De Interés: Ser mejor que los demás (María Elena Araujo Torres)

María Elena Araujo Torres

Hace poco circuló un artículo por las redes sociales destacando la importancia que debemos dar a la preparación de las nuevas generaciones para competir entre sí. El trabajo en cuestión se intitula:  ¿Contra quiénes competirán nuestros hijos y nietos?. Desglosa la preparación que reciben estudiantes japoneses en una especie de experimento en el que se les prepara obtener conocimientos útiles para enfrentar el mundo de adultos y poder sobresalir por encima de sus congéneres.

El plan piloto se denomina Cambio Valiente y se basa en programas educativos para romper paradigmas y prepararlos más que como japoneses, como ciudadanos del mundo. Según explican: “En esas escuelas, no se rinde culto a la bandera, no se canta el himno, no se vanagloria a héroes inventados por la historia. El programa de 12 años está basado en los conceptos: Cero patriotismo, Cero materias de relleno, Cero tareas. Solamente se imparten 5 materias: Aritmética de negocios. Las operaciones básicas y uso de calculadora de negocios; Lectura. Empiezan leyendo una hoja diaria del libro que cada niño escoja y terminan leyendo un libro por semana; Civismo. Entendiendo el civismo como el respeto total a las leyes, el valor civil, la ética, el respeto a las normas de convivencia, la tolerancia, el altruismo y el respeto a la ecología; Computación. Office, Internet, redes sociales y negocios on-line; Idiomas, Alfabetos, Culturas y Religiones. Japonesa, Americana, China y Española, con visitas de intercambio a familias de cada país durante el verano”.

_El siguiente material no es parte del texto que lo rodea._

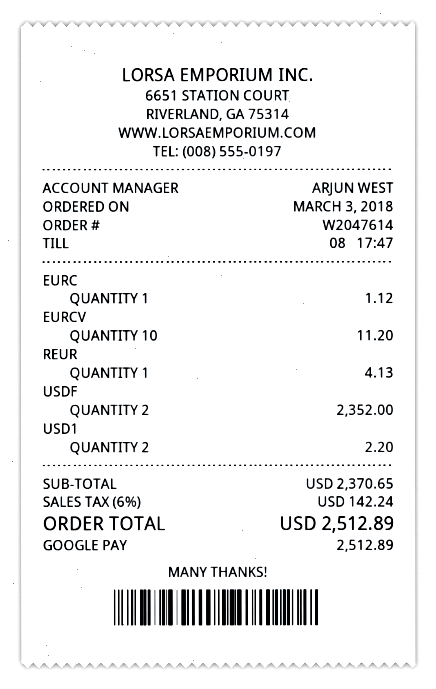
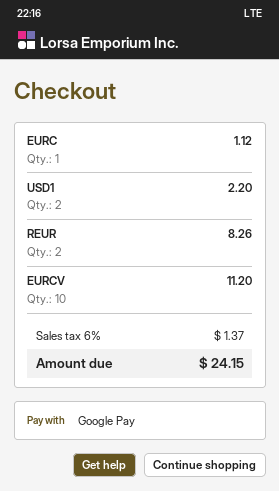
REUR: 1 for 4.13 -> 2 for 8.26
USDF: 2 for 2352.00 -> none
tax: 6% = 142.24 -> 6% = 1.37
total: 2512.89 -> 24.15

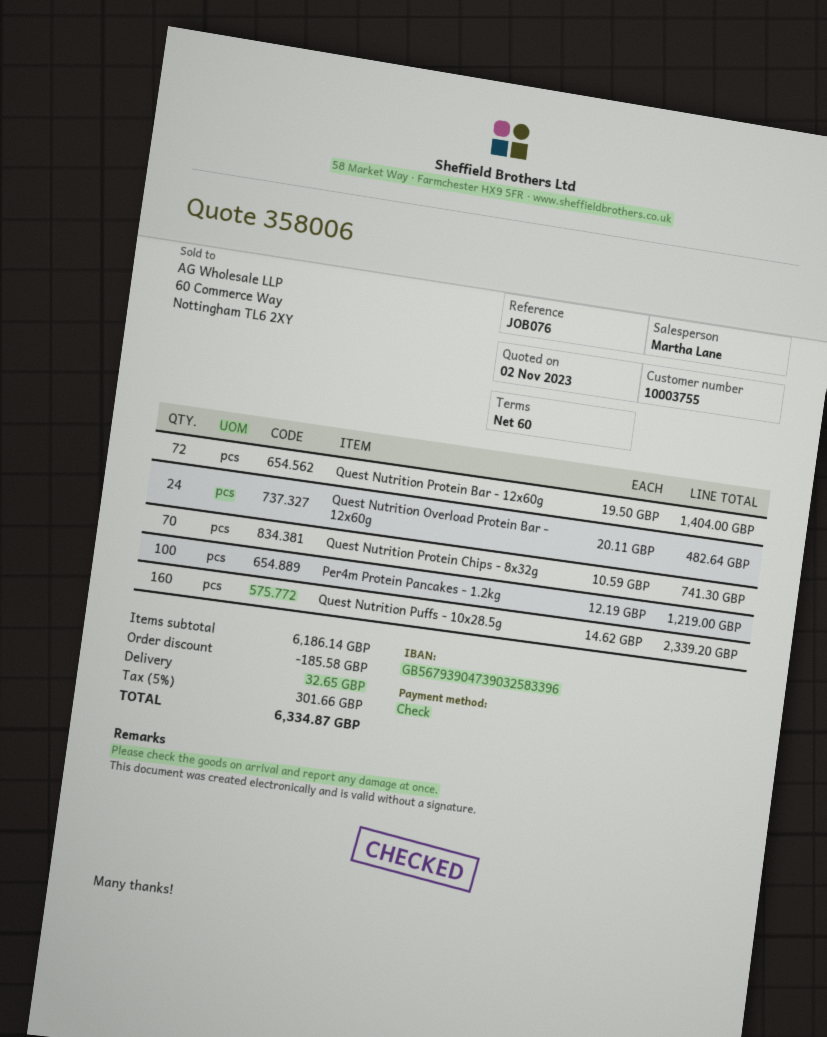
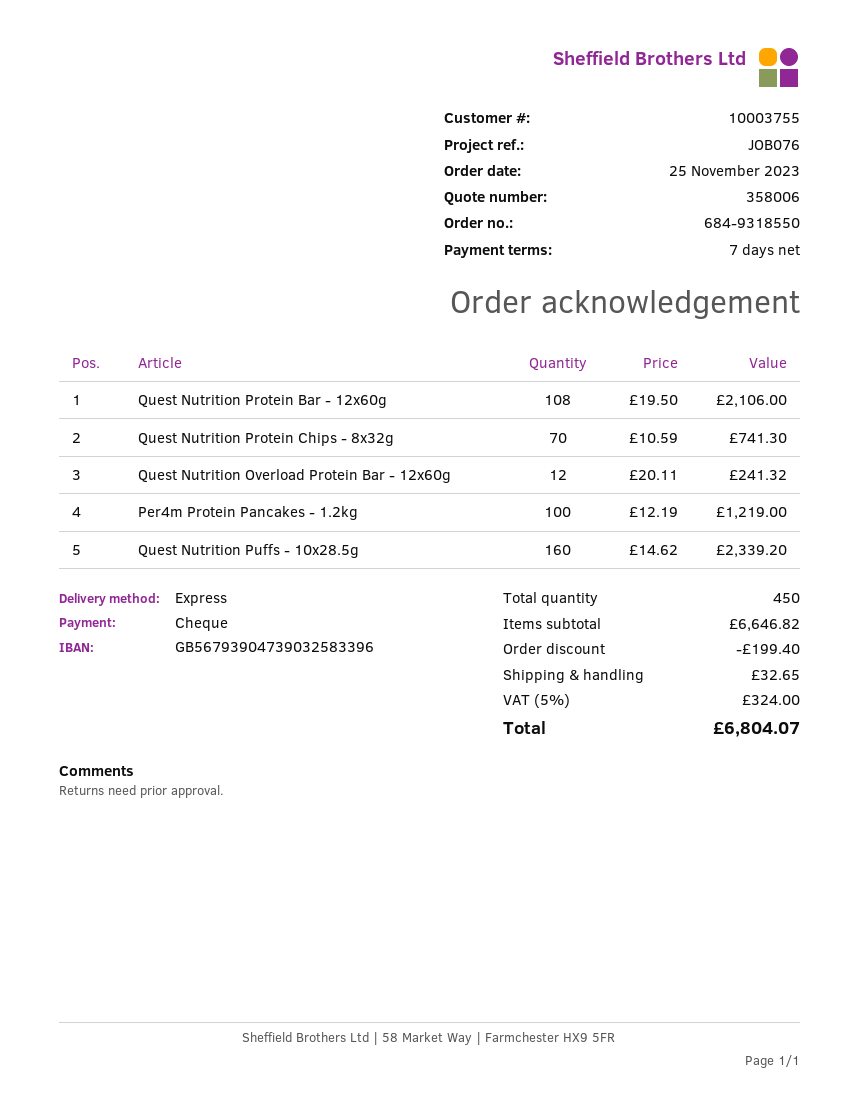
payment terms: 60 days -> 7 days
Quest Nutrition Protein Bar - 12x60g: 72 x 19.50 = 1404.00 -> 108 x 19.50 = 2106.00
Quest Nutrition Overload Protein Bar - 12x60g: 24 x 20.11 = 482.64 -> 12 x 20.11 = 241.32
subtotal: 6186.14 -> 6646.82
discount: 185.58 -> 199.40
tax: 5% = 301.66 -> 5% = 324.00
total: 6334.87 -> 6804.07

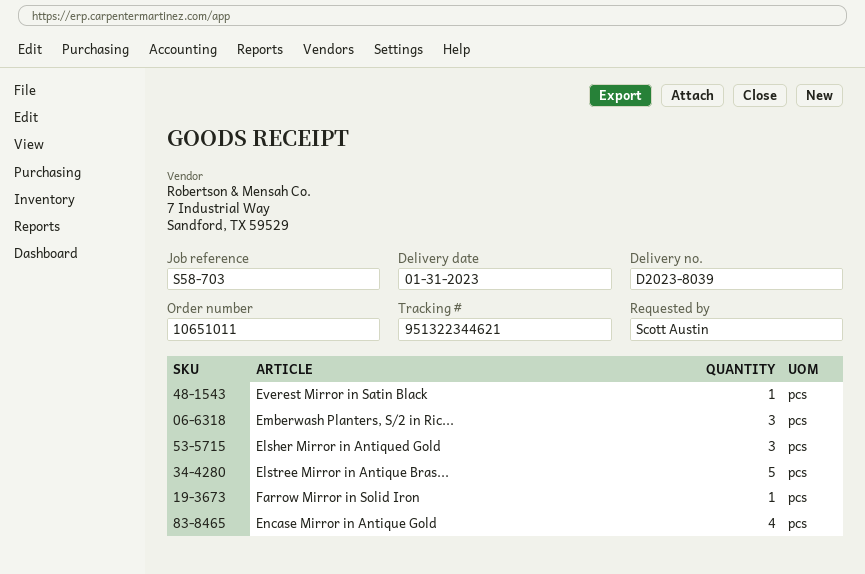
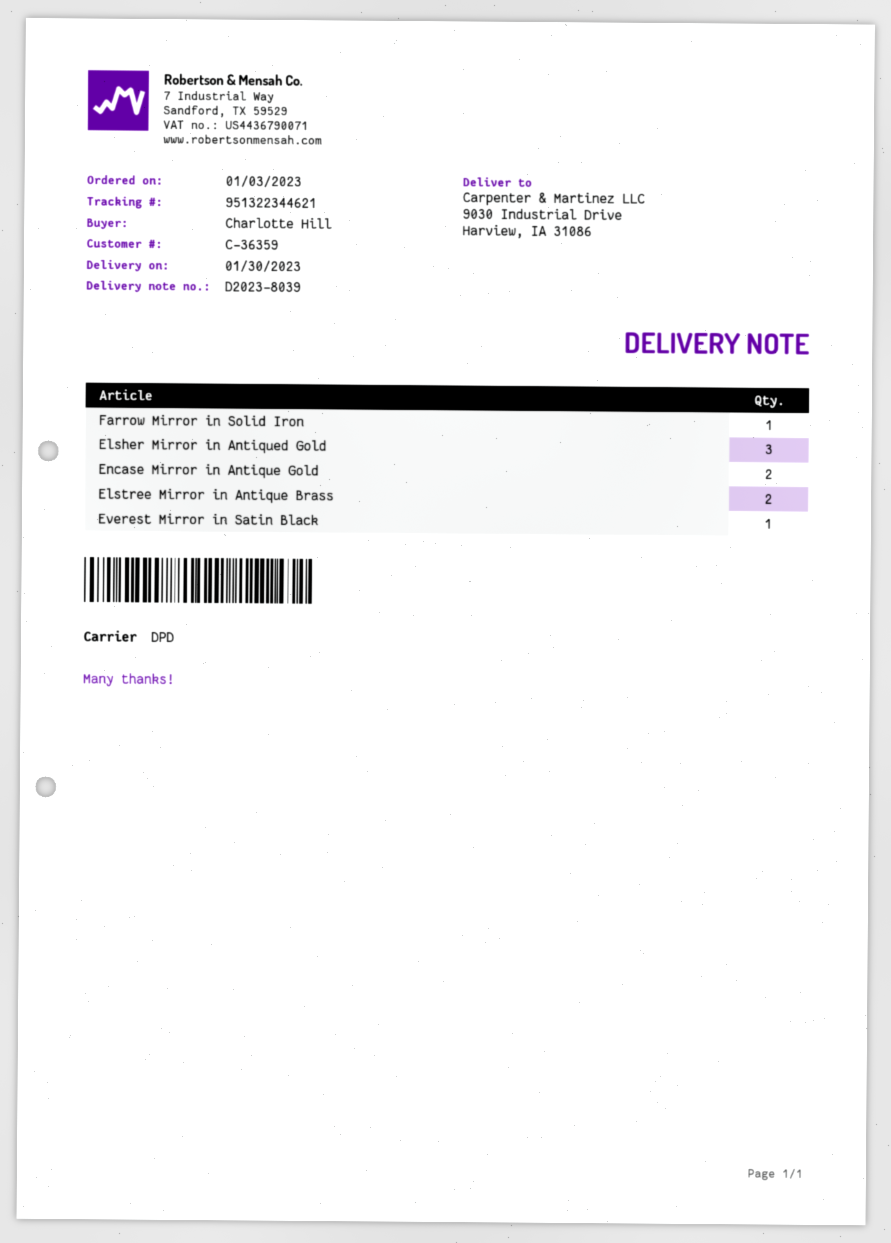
delivery date: 2023-01-31 -> 2023-01-30
ordered by: Scott Austin -> Charlotte Hill
Emberwash Planters, S/2 in Ric...: 3 -> none
Elstree Mirror in Antique Bras...: 5 -> 2
Encase Mirror in Antique Gold: 4 -> 2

Como resultado ya los jóvenes de 18 años: hablan 4 idiomas, conocen 4 culturas, 4 alfabetos y 4 religiones; son expertos en el uso de sus computadoras; leen 52 libros cada año; respetan la ley, la ecología y la convivencia; manejan la aritmética de negocios. Los autores o autor de la publicación que destaca este plan japonés, luego hace interrogantes sugeridas con preocupación:  “¿Contra ellos van a competir nuestros hijos y nietos?¿Quiénes son nuestros hijos y nietos?: Chicos que saben más de los chismes de TV, que se saben los nombres de los ‘artistas famosos’, pero nada de la historia de su país; que hablan un Español muy limitado, que tienen pésima ortografía, que no saben realizar operaciones con los llamados quebrados, que son expertos en copiar durante los exámenes; que pasan más tiempo viendo las estupideces de la televisión que estudiando o leyendo, con nula capacidad para entender lo que leen cuando lo hacen; que son llamados homo videos, ya que no socializan sino que están estupidizados con los teléfonos inteligentes, las tablets, el skate, facebook, los chats; enajenados con los juegos informáticos, que atenta contra la libertad, la educación, su autoestima, el respeto a sus padres o prójimo, la solidaridad, la cultura y promueven un egoísmo alarmante”.

Lo que llama la atención de estas consideraciones es que pareciera que se entiende la importante tarea de criar muchachos y muchachas como una preparación para competir, más que para vivir en el fortalecimiento de valores como consideración,  generosidad, filantropía, con el propósito de redundar en la paz colectiva. Y si bien es cierto que la formación académica es valiosa para poder ejecutar tareas o desarrollar acciones que fortalezcan al individuo acorde con su vocación, también es verdad que no somos una cuadrilla de seres robotizados deshumanizados en busca de perfección matemática o de cualquier otra índole que resulte en generar estadísticas de logros en vez de seres sensibles dispuestos a brindar camaradería al prójimo cuando sea menester.

Más que para competir con otros, para el propósito sin sentido de ser mejor que los demás, para aparentar que somos buenas personas sin sentirlo realmente, expertos en la materia recomiendan fortalecer y respaldar las inclinaciones de los hijos, nietos, sobrinos, etcétera, para que cada etapa de su vida sea en lo posible satisfactoria, grata, en medio de las posibles vicisitudes circundantes; a prepararse para servir, para ayudar, para ser más que ciudadanos del mundo que compiten entre sí, personas dispuestas a apoyarse mutuamente, a tratar de practicar aquello de amarse los unos a los otros.